The implications of this research extend far beyond the sports stadium. The researchers argue that this "reward up, control down" mechanism is a generalizable neural pattern that likely underlies other, more consequential forms of fanaticism. "The same neural signature… likely generalizes beyond sport to political and sectarian conflicts," Dr. Zamorano states.
He points to the January 6, 2021, U.S. Capitol assault as a real-world example of how political fanaticism can override societal norms when a group’s identity feels threatened. The behaviors observed, he notes, showed classic signs of compromised cognitive control—exactly what his study found in the reduced dACC activation. This research provides a neural framework for understanding how group identity can become so powerful that it short-circuits individual reason, whether the tribe is a sports team, a political party, or a religious sect.

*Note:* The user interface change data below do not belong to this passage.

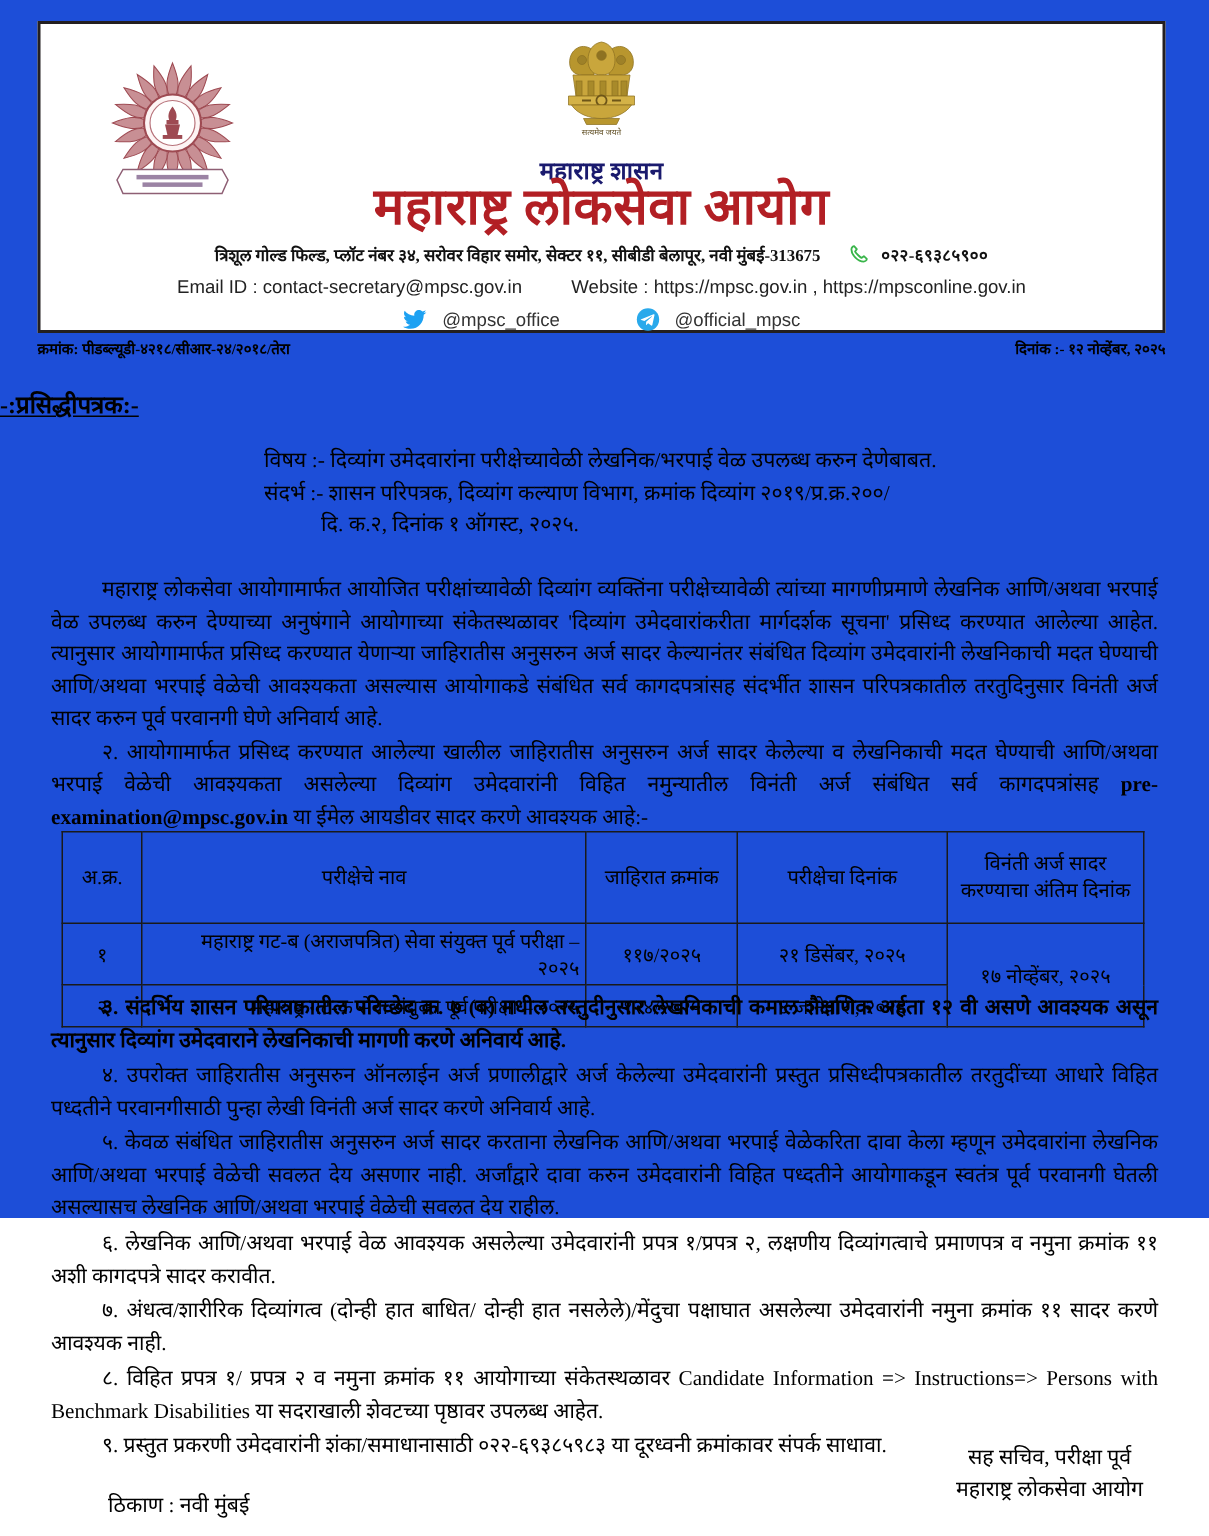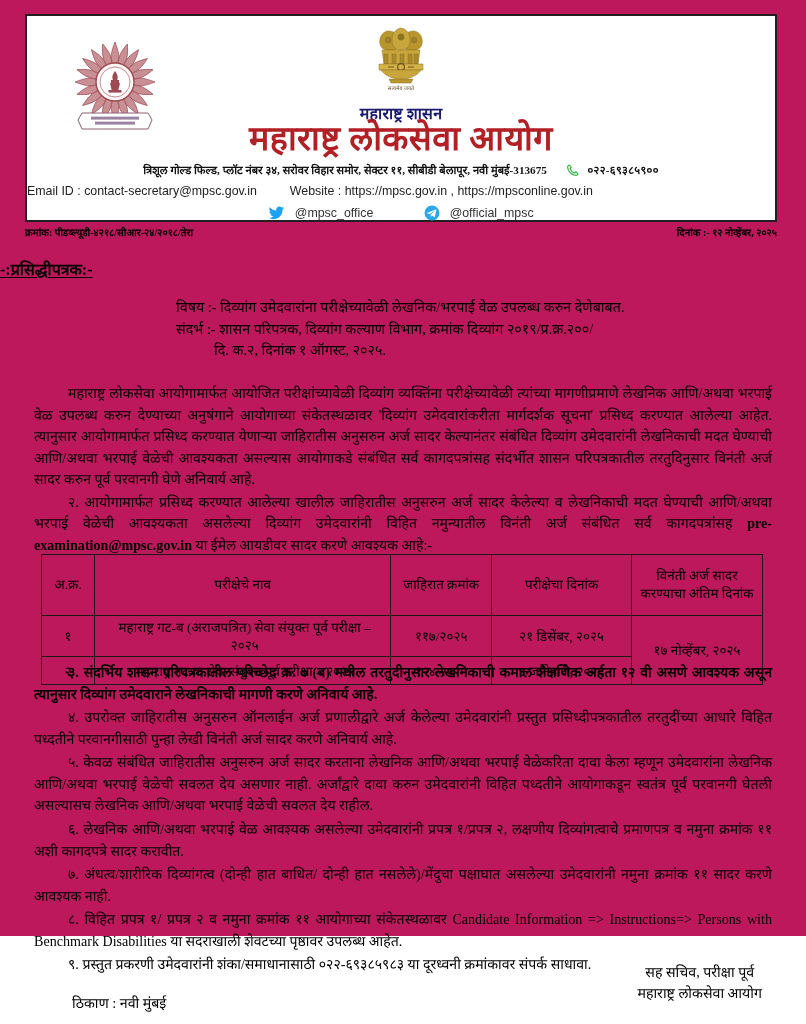--- a/index.html
+++ b/index.html
@@ -21,8 +21,8 @@
   .page {
     position: absolute;
     left: 0; top: 0;
-    width: 806px; height: 936px;
-    background: #be185d;
+    width: 806px; height: 812px;
+    background: #1d4ed8;
     box-sizing: border-box;
     text-decoration: underline;
   }

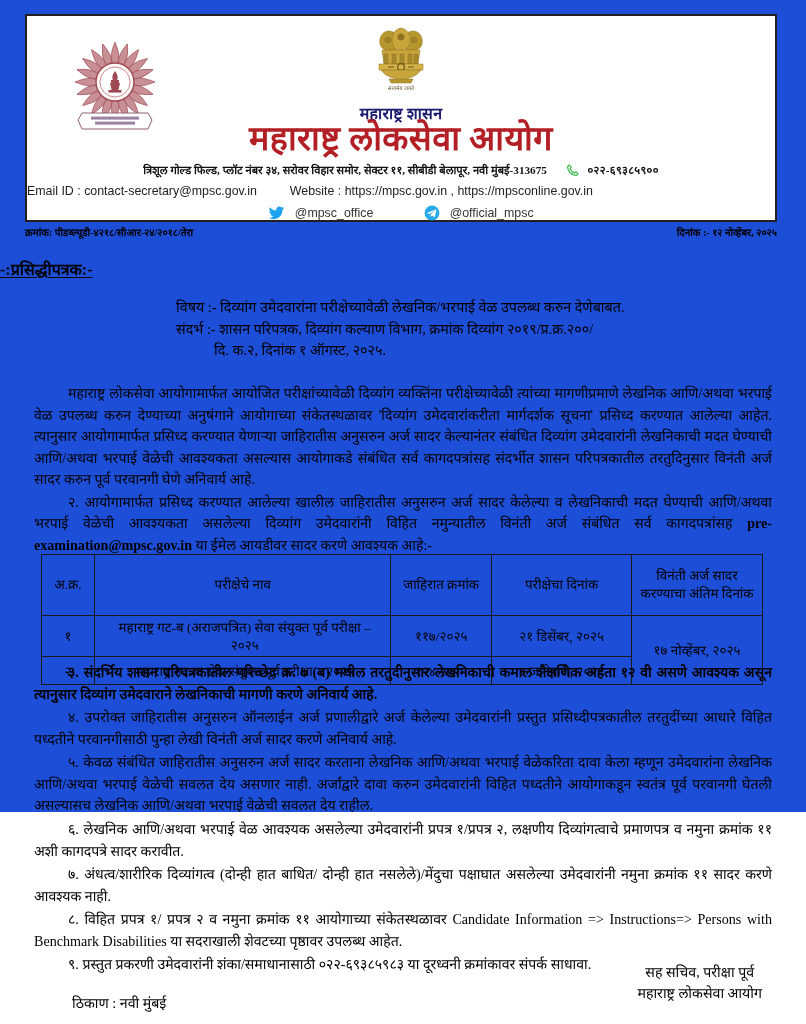--- a/index.html
+++ b/index.html
@@ -89,6 +89,7 @@
   .contact-row {
     position: absolute;
     left: 0; right: 0; top: 168px;
+    text-align: center;
     font-size: 12.4px;
     color: #222;
     font-family: "Liberation Sans", sans-serif;

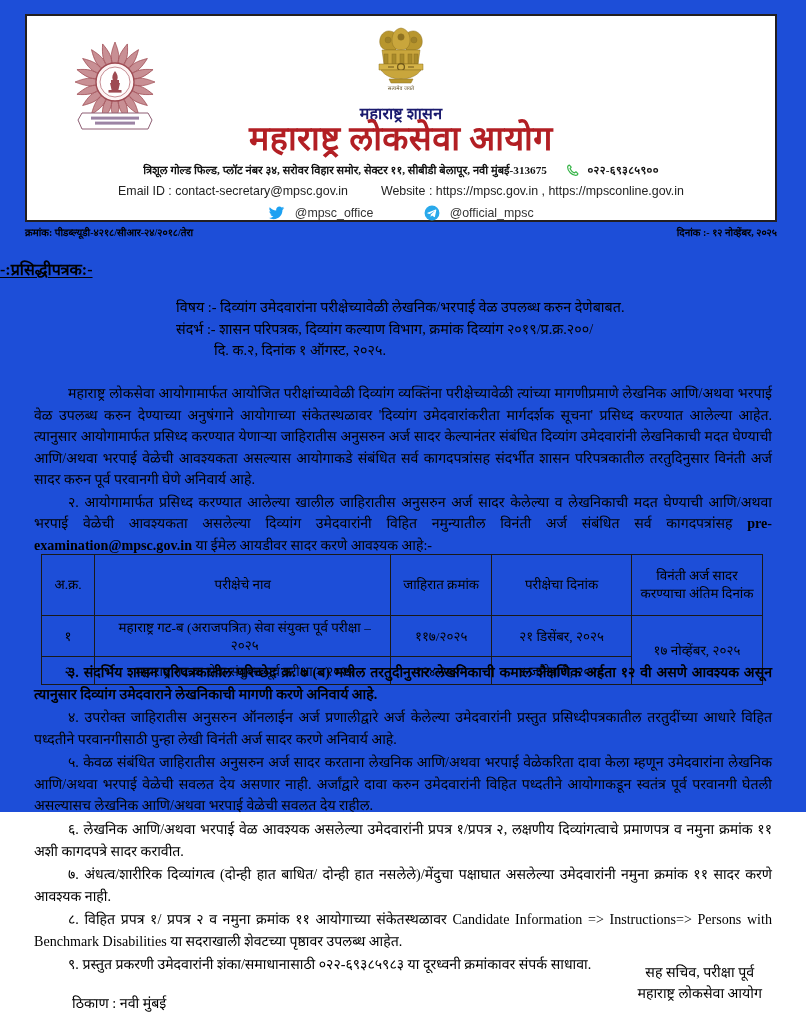--- a/index.html
+++ b/index.html
@@ -188,7 +188,7 @@
   }
   table.exam-table td { height: 23px; }
   table.exam-table td.name-cell {
-    text-align: center;
+    text-align: right;
     padding-left: 8px;
   }
   .col-sr   { width: 46px; }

Perhaps the most profound takeaway is that the foundation for this brain wiring is laid down early in life. Dr. Zamorano emphasizes that these critical valuation-and-control circuits are not fixed; they are sculpted by our earliest experiences. The quality of caregiving we receive, our exposure to stress, and our social learning all shape the balance that, decades later, can make an individual more or less vulnerable to the appeal of fanaticism.
"Protecting childhood is the most powerful prevention strategy," he concludes. This transforms the study of fanaticism from a mere academic curiosity into a matter of public health and societal well-being. By understanding the neural mechanisms that drive us to lose control in the name of our tribe, we gain insight not only into the passion of sports but also into the dangerous forces of polarization and conflict that shape our world. And it all starts with a simple game.
Reference
Zamorano, F., et al. (2024). Brain Mechanisms across the Spectrum of Engagement in Football Fans: A Functional Neuroimaging Study. Radiology.